One of the Great Danes I grew up with was named Otello (after Verdi, not after Shakespeare; I grew up thinking Shakespeare had stolen his play ideas from opera instead of the other way around, but that's a different thread of conversation).  Otello was a black Dane, like the ones above, and his breeders cropped his ears before my parents could convince them not to, which left us to try to deal with the bandage/rack apparatus.  The sticks that hold the ears upright dug into Otello's head and created wounds which festered, and we eventually took pity on the beast and stopped using the racks early.  This meant that one of his pointy ears stood mostly straight up, and the other one flopped off to one side, and he looked ridiculously lopsided for all his life.  

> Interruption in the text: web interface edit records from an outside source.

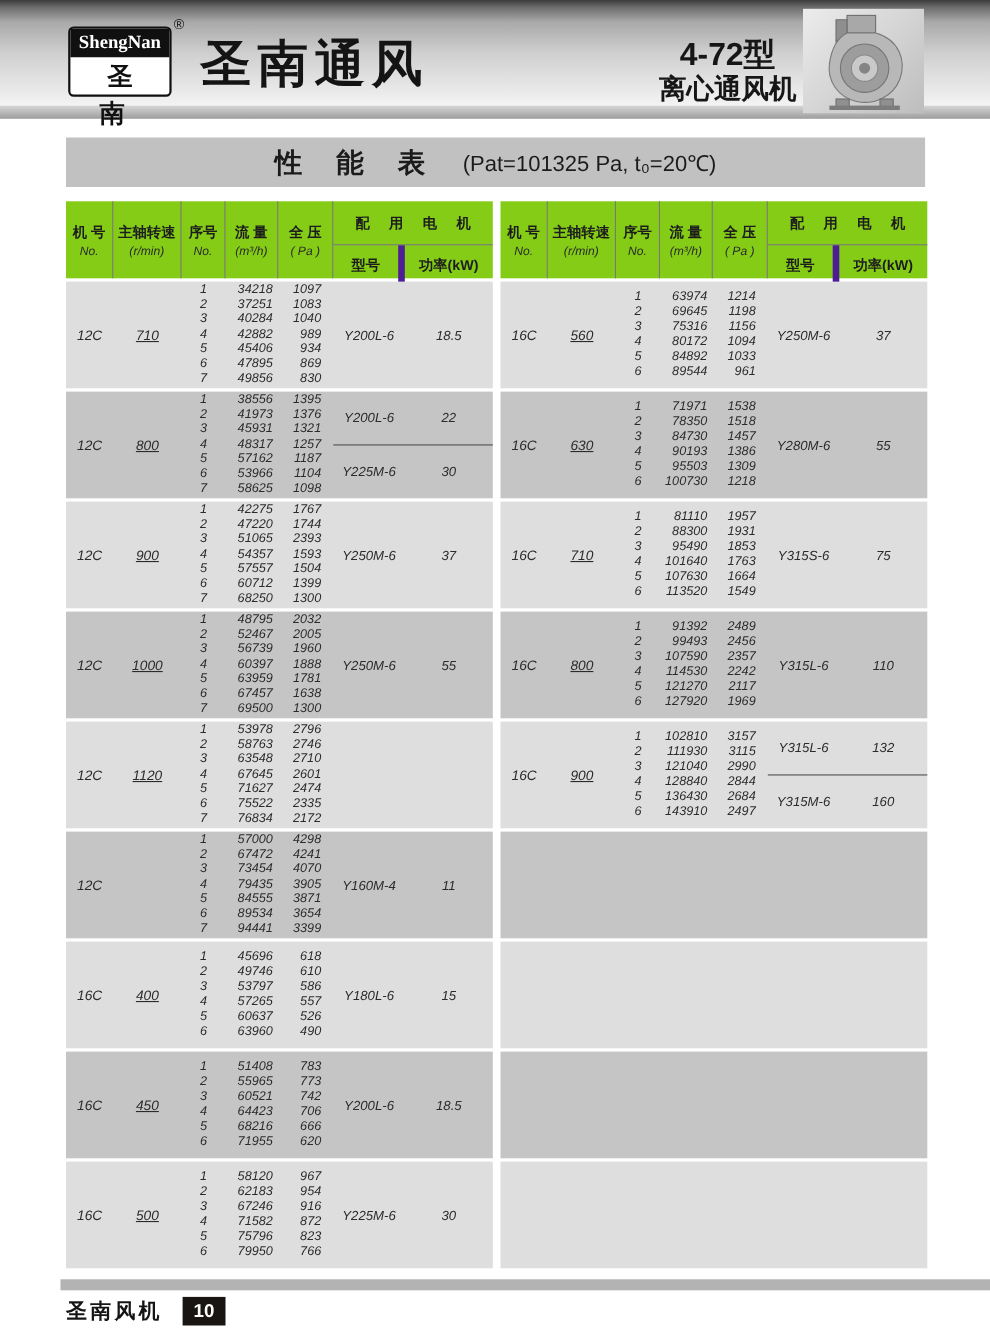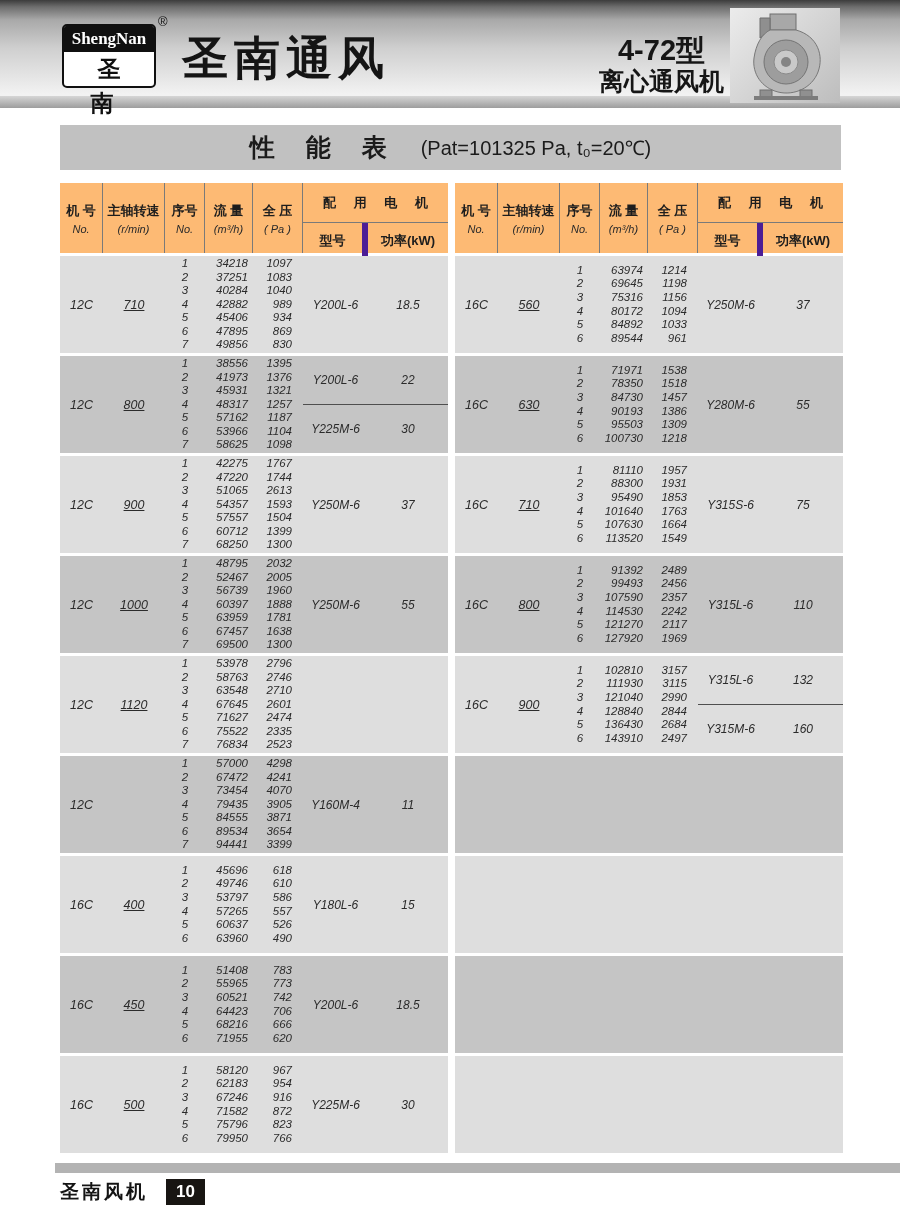--- a/index.html
+++ b/index.html
@@ -34,7 +34,7 @@
   
   .tables{position:absolute;left:60px;top:183px;display:flex;gap:7px;}
   .ftable{width:388px;}
-  .thead{height:70px;background:#fdba74;position:relative;margin-bottom:3px;}
+  .thead{height:70px;background:#84cc16;position:relative;margin-bottom:3px;}
   .hc{position:absolute;top:0;bottom:0;display:flex;flex-direction:column;align-items:center;
     justify-content:center;border-right:1px solid #7a7a7a;box-sizing:border-box;gap:3px;}
   .hc-l1{font-size:13px;font-weight:bold;color:#1d1d1d;white-space:nowrap;}

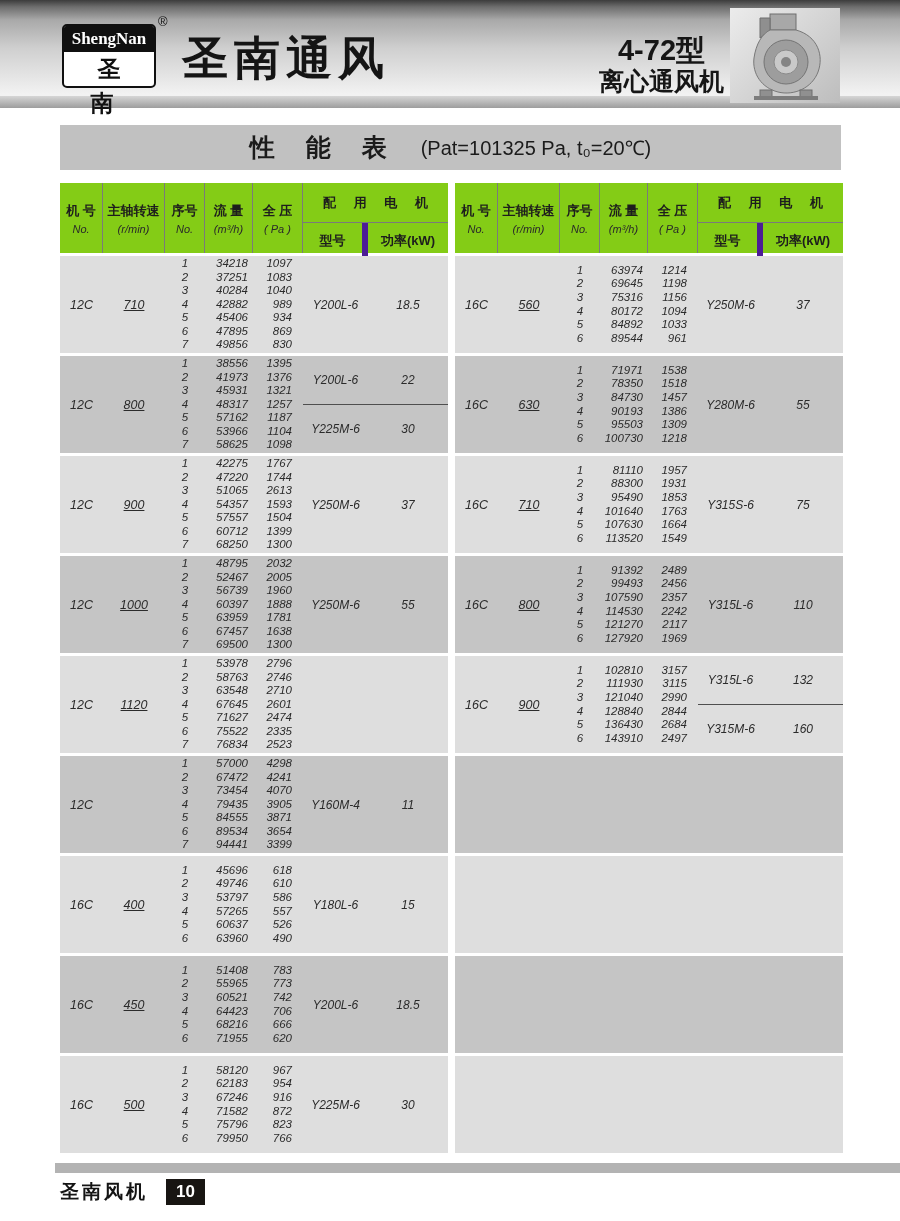--- a/index.html
+++ b/index.html
@@ -257,7 +257,7 @@
             <div class="prow">
     <span class="seq">3</span>
     <span class="flow">51065</span>
-    <span class="pressure">2613</span>
+    <span class="pressure">2393</span>
   </div>
             <div class="prow">
     <span class="seq">4</span>

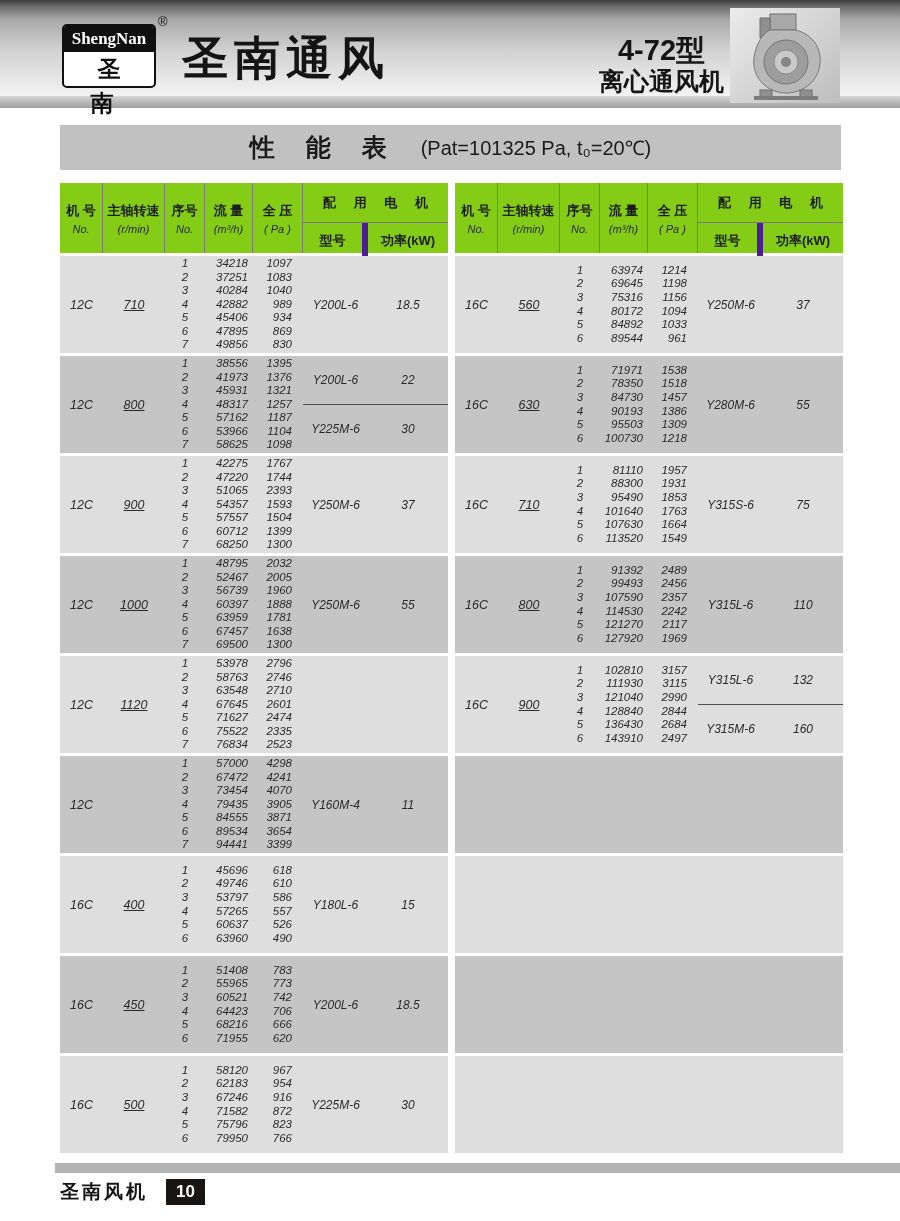--- a/index.html
+++ b/index.html
@@ -371,7 +371,7 @@
             <div class="prow">
     <span class="seq">7</span>
     <span class="flow">76834</span>
-    <span class="pressure">2523</span>
+    <span class="pressure">2172</span>
   </div>
           </div>
   </div>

But also, y'know, he'd had his ears chopped off.  Which is just many kinds of awful.  Because dog ears are wonderful.
 

Thought 3. 
It is not just that dog ears are soft and so much fun to pet, it's also that they point in so many directions.  Here is Prewash, asleep last night, imitating Ferdinand the Bull. 

Yes?  Look at those horns!

When she chases a ball, she is so happy running that her ears flap up and down like they're wings; she's Dumbo flying through the air with her favorite tennis ball in her mouth instead of Dumbo's feather.  In fact, I look at her ears to tell when she's had enough exercise:  when her running slows down enough that her ears aren't beating the air anymore but instead are kind of jiggling along for the ride, we'll do another good throw or two, but then I can put the leash on her and lead her happily home.  


Where I can pet her ears to my heart's content.  Because they're so soft.  And floppy.  ahhh.

2 comments:

  1. My favorite thing about Seamus's big floppy ears is that sometimes he'll go off on his own and play and come trotting back with one or both ears flipped inside out. He looks silly and rakish and pleased as punch all at the same time.